What to work on: For each line of the data below that includes the string "adpated", count one, and answer with the sum only.

Input material:

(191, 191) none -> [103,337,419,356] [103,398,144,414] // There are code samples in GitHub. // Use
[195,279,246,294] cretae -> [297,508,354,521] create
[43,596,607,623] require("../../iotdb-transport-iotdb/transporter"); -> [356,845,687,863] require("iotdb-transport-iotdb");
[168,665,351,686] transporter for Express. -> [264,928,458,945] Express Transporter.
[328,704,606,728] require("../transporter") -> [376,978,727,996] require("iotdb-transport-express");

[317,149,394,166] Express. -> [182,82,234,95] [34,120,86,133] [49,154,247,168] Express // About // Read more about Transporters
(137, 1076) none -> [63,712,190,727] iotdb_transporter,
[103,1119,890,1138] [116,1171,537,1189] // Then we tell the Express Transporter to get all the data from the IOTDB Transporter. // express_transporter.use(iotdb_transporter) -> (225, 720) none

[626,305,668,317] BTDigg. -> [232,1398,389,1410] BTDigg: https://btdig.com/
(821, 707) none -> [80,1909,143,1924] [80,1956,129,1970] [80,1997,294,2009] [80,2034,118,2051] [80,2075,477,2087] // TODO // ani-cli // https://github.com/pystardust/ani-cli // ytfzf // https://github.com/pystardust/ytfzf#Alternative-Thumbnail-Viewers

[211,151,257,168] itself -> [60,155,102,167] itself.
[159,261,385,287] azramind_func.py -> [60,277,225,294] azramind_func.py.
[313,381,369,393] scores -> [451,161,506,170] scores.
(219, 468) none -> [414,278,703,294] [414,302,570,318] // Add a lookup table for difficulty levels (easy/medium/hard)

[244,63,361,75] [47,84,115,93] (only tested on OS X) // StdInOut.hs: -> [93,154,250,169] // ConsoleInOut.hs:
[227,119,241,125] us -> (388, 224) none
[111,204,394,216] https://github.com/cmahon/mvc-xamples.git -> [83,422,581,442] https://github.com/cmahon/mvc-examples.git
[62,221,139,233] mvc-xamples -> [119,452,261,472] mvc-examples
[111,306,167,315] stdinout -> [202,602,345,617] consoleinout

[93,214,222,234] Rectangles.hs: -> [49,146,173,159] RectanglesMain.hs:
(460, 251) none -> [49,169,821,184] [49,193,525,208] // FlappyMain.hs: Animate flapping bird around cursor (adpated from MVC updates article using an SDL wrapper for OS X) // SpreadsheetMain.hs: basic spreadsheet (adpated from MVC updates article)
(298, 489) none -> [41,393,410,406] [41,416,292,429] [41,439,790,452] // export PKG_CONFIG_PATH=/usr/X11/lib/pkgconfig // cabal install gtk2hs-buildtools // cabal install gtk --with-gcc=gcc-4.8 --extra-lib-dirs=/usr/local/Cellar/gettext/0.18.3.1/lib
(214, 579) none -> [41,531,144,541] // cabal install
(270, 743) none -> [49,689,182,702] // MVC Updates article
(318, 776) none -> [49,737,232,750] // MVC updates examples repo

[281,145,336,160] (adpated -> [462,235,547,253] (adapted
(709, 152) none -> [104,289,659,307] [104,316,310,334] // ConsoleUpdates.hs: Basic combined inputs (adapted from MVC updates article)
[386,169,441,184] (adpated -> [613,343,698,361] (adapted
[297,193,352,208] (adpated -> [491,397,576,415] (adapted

Response to the exercise: 4